I think the poem does a good job of summarizing it, but I’ll just reiterate it here to make sure I cover all the beats. So, up until about 8th grade, I really enjoyed reading books. So much so that I would often carry 3 or 4 free reading books with me while I was at school (I don’t know why, I hardly ever had time to read them). I don’t think my attachment to virtual media was the sole reason for my break from casual reading, but it was certainly one of the biggest. It was just a lot more convenient, and a lot more attention-grabbing, to hop on Instagram or Snapchat instead of getting invested in another book.
The triplet in the poem describes my feelings towards this period when I hardly read anything at all. Of course, I’m a saddened by it. I’m sure it would have been much more valuable for me to have read American classics instead of scrolling through the explore page. However, it was just how I was. I didn’t enjoy reading nearly as much as before. If I had purposefully stopped reading so I could be cool, then I’d be upset. But it wasn’t that, it was natural and I feel I should respect that.
Especially since I knew I’d always come back around to reading. I recently deleted my Instagram and Youtube accounts, which means that I had virtually three more hours everyday to get things done. I filled in this time with music and podcasts (technically from my phone), playing the ukuleles, writing, watching valuable media, and mostly playing lots and lots of sudoku and chess (also still from my phone.) Most recently, I’ve decided that I’m going to finish this book I started over the summer, Revolutionary Road (wow it’s depressing!!)

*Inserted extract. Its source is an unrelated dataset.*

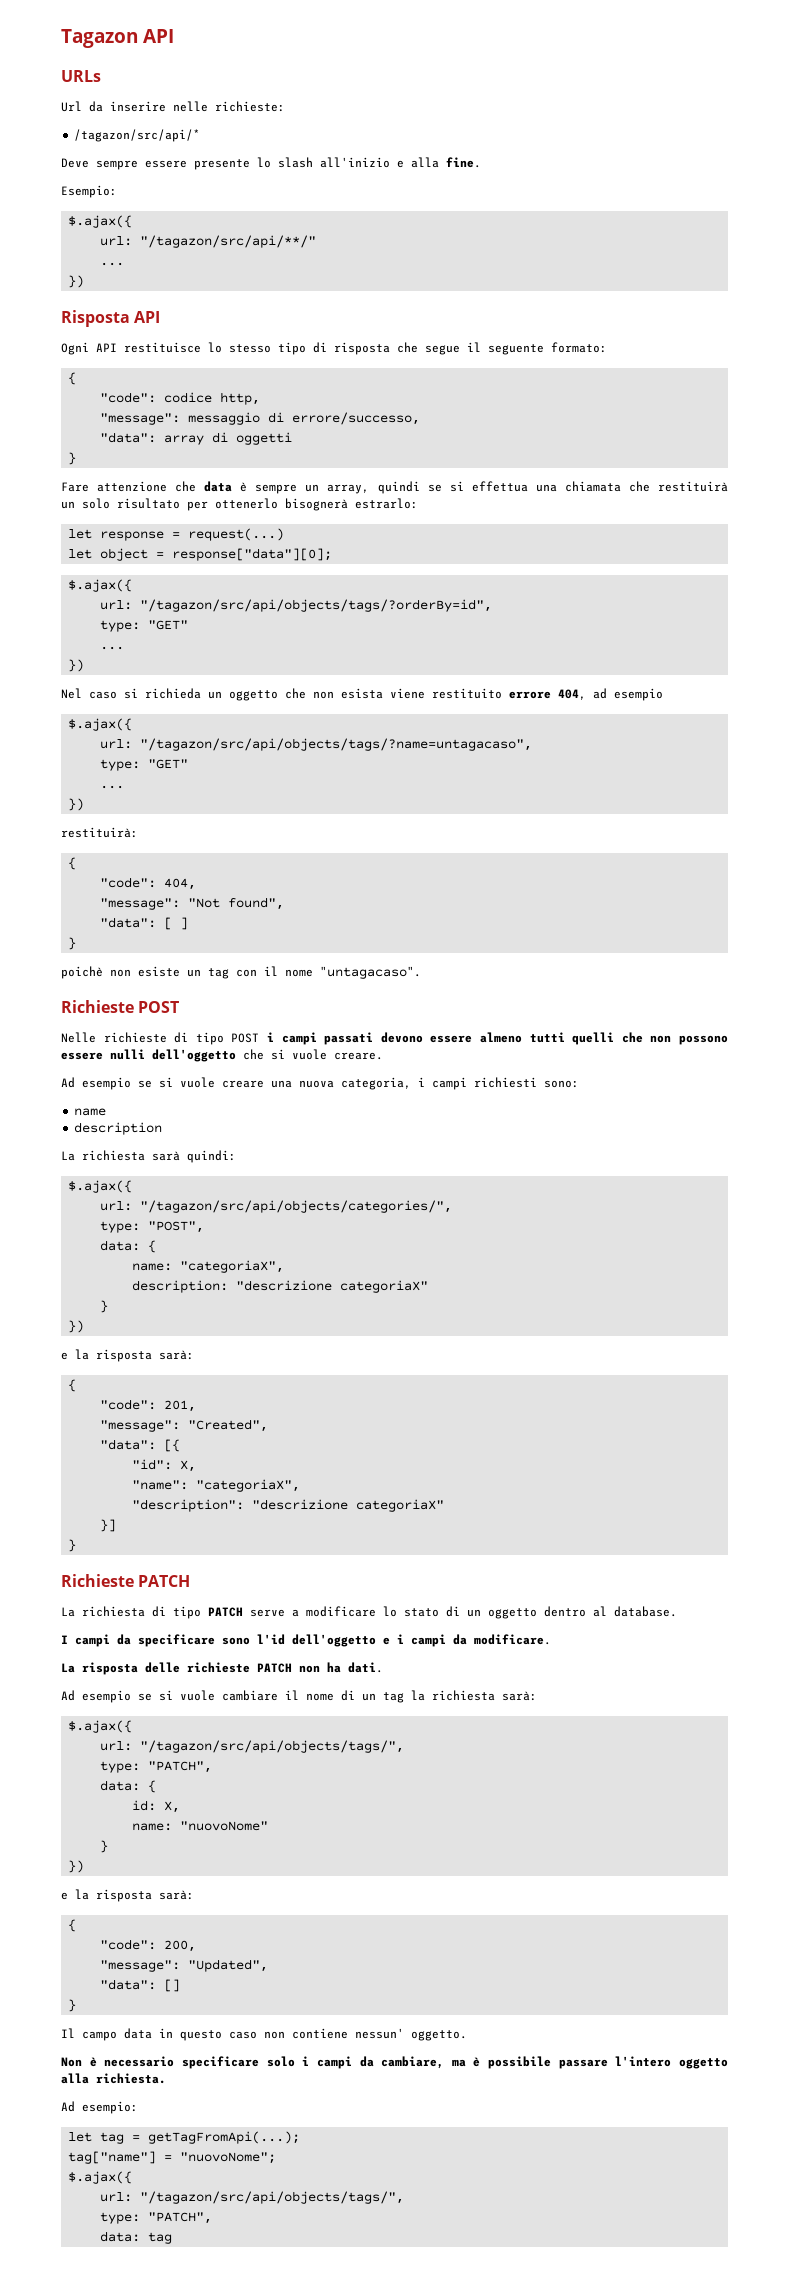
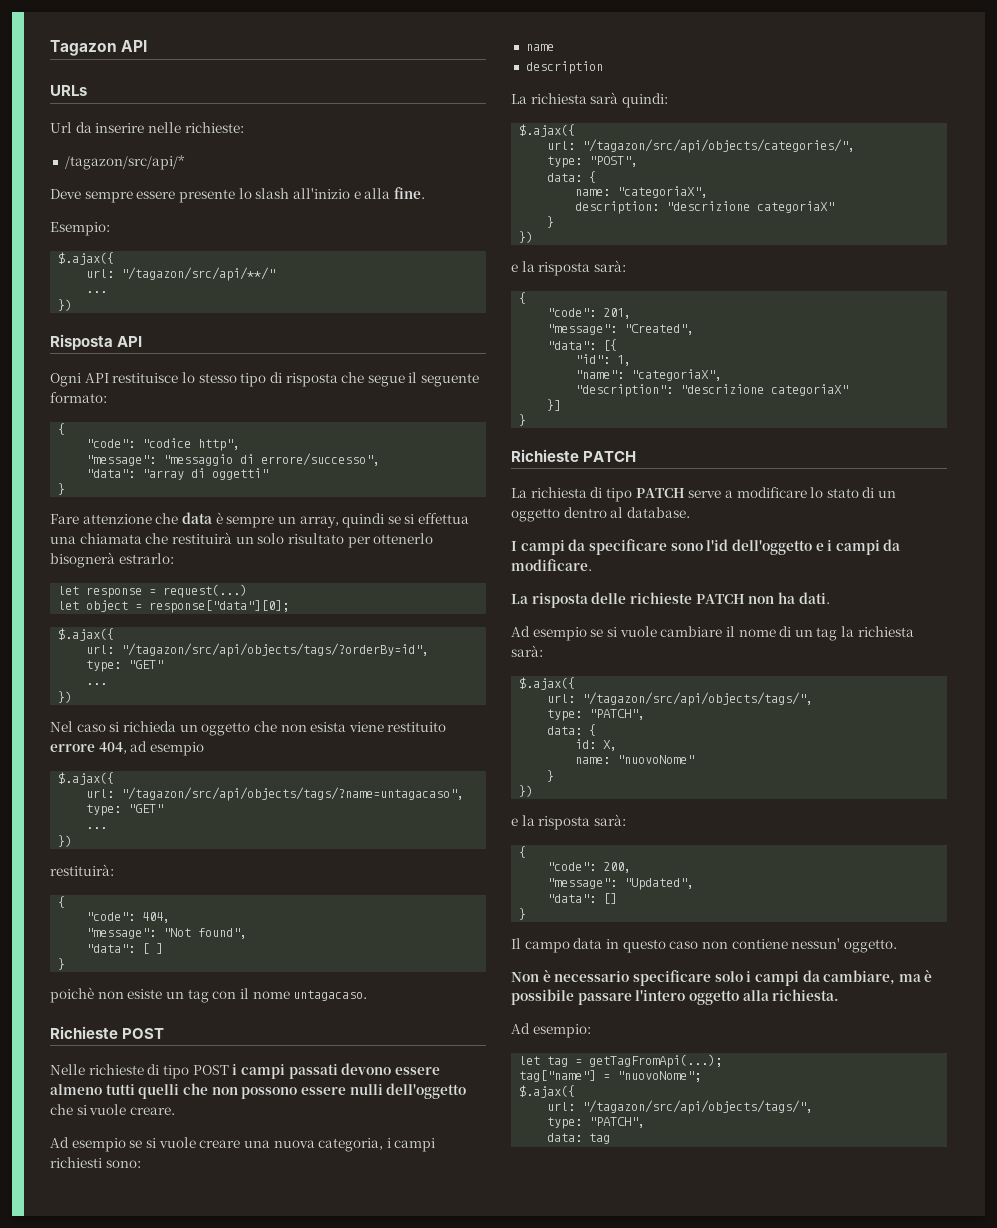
[164,392,261,405] [100,412,421,425] [100,432,293,445] codice http, // "message": messaggio di errore/successo, // "data": array di oggetti -> [142,438,241,451] [86,453,381,466] [86,468,269,480] "codice http", // "message": "messaggio di errore/successo", // "data": "array di oggetti"
[320,966,421,979] "untagacaso". -> [293,990,368,1001] untagacaso.
[180,1460,197,1472] X, -> [617,355,632,366] 1,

After such a long break, the refreshingness of just reading page after page is astonishing. It gives my eyes a much needed rest, and it’s an escape. It’s cliche, but the thing about books taking you to another world. You take shape as an observer to this reality, hidden underneath the words you read. Plus some of them are damn enjoyable to read, whether from their artistry or from humor, they really do bring me back.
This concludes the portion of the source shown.